Print out the full material below, exact in every line, with no images included.
Top of INPUT
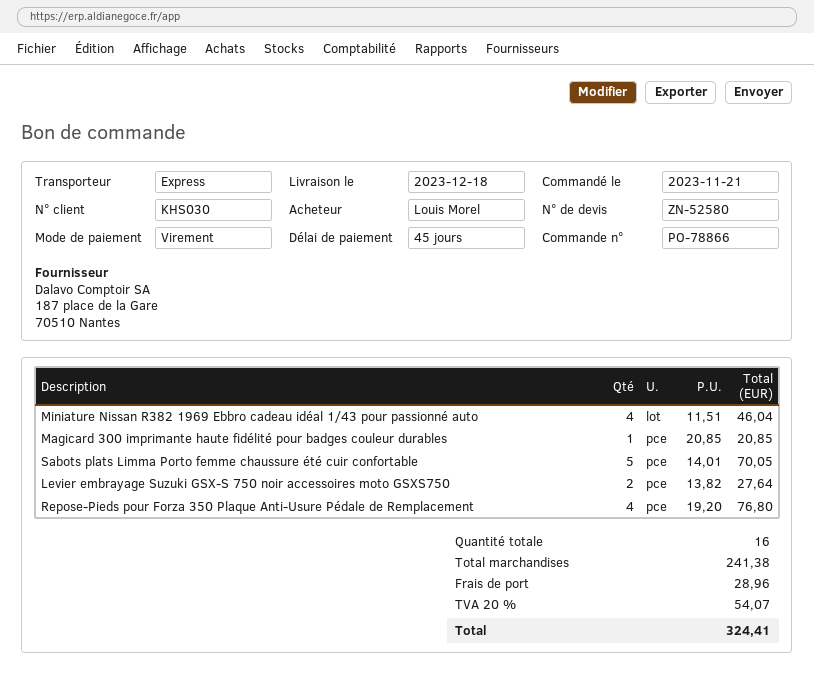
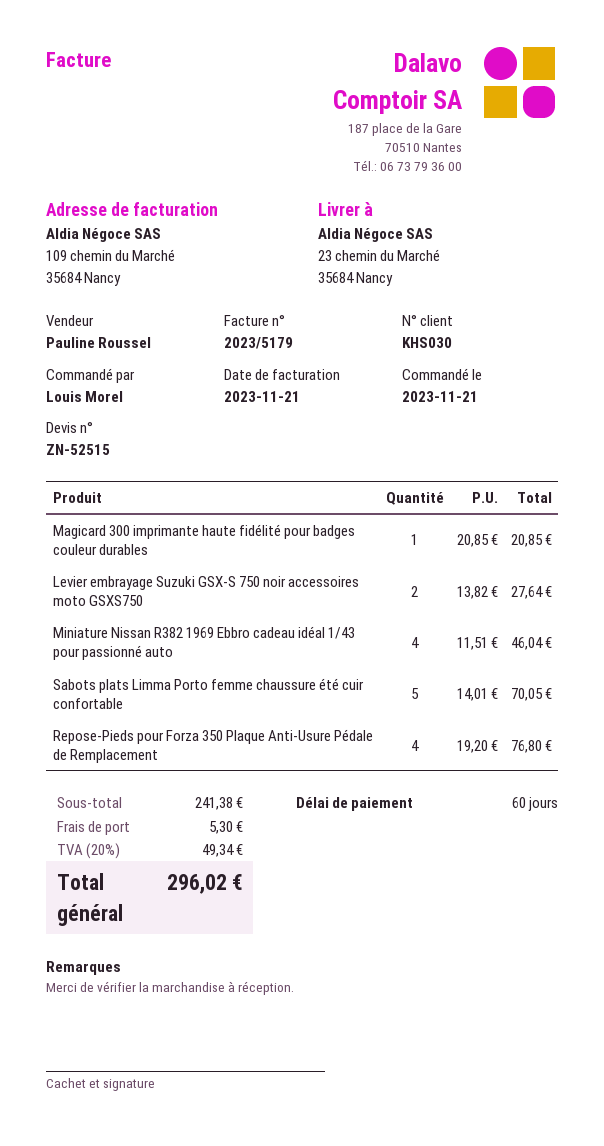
quote number: ZN-52580 -> ZN-52515
payment terms: 45 days -> 60 days
shipping: 28.96 -> 5.30
tax: 20% = 54.07 -> 20% = 49.34
total: 324.41 -> 296.02

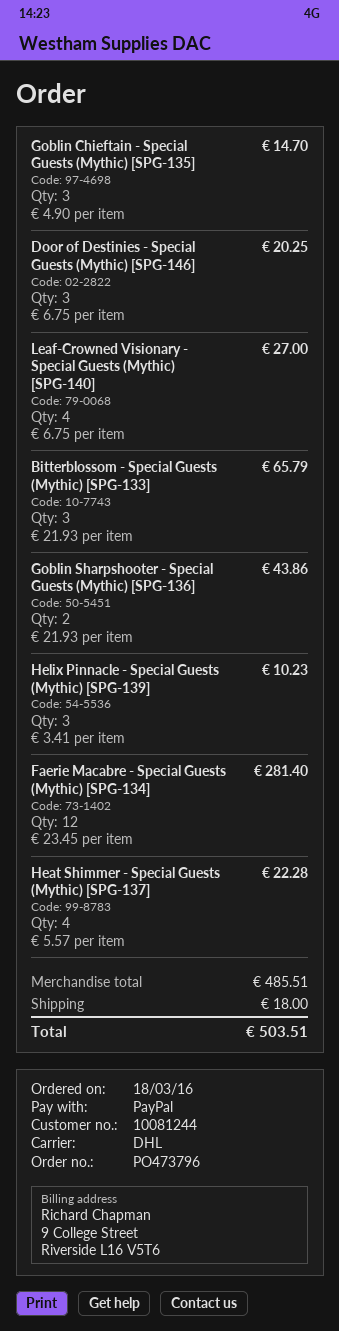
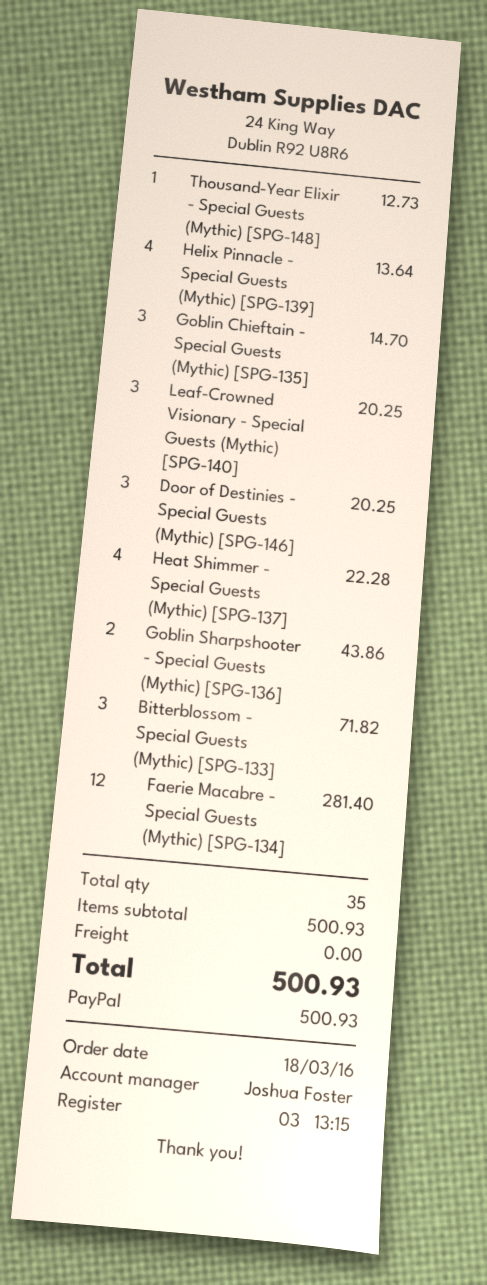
Leaf-Crowned Visionary - Special Guests (Mythic) [SPG-140]: 4 for 27.00 -> 3 for 20.25
Bitterblossom - Special Guests (Mythic) [SPG-133]: 3 for 65.79 -> 3 for 71.82
Helix Pinnacle - Special Guests (Mythic) [SPG-139]: 3 for 10.23 -> 4 for 13.64
Thousand-Year Elixir - Special Guests (Mythic) [SPG-148]: none -> 1 for 12.73
subtotal: 485.51 -> 500.93
shipping: 18.00 -> 0.00
total: 503.51 -> 500.93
Bottom of INPUT
EXERCISE ANSWER:
quote number: ZN-52580 -> ZN-52515
payment terms: 45 days -> 60 days
shipping: 28.96 -> 5.30
tax: 20% = 54.07 -> 20% = 49.34
total: 324.41 -> 296.02

Leaf-Crowned Visionary - Special Guests (Mythic) [SPG-140]: 4 for 27.00 -> 3 for 20.25
Bitterblossom - Special Guests (Mythic) [SPG-133]: 3 for 65.79 -> 3 for 71.82
Helix Pinnacle - Special Guests (Mythic) [SPG-139]: 3 for 10.23 -> 4 for 13.64
Thousand-Year Elixir - Special Guests (Mythic) [SPG-148]: none -> 1 for 12.73
subtotal: 485.51 -> 500.93
shipping: 18.00 -> 0.00
total: 503.51 -> 500.93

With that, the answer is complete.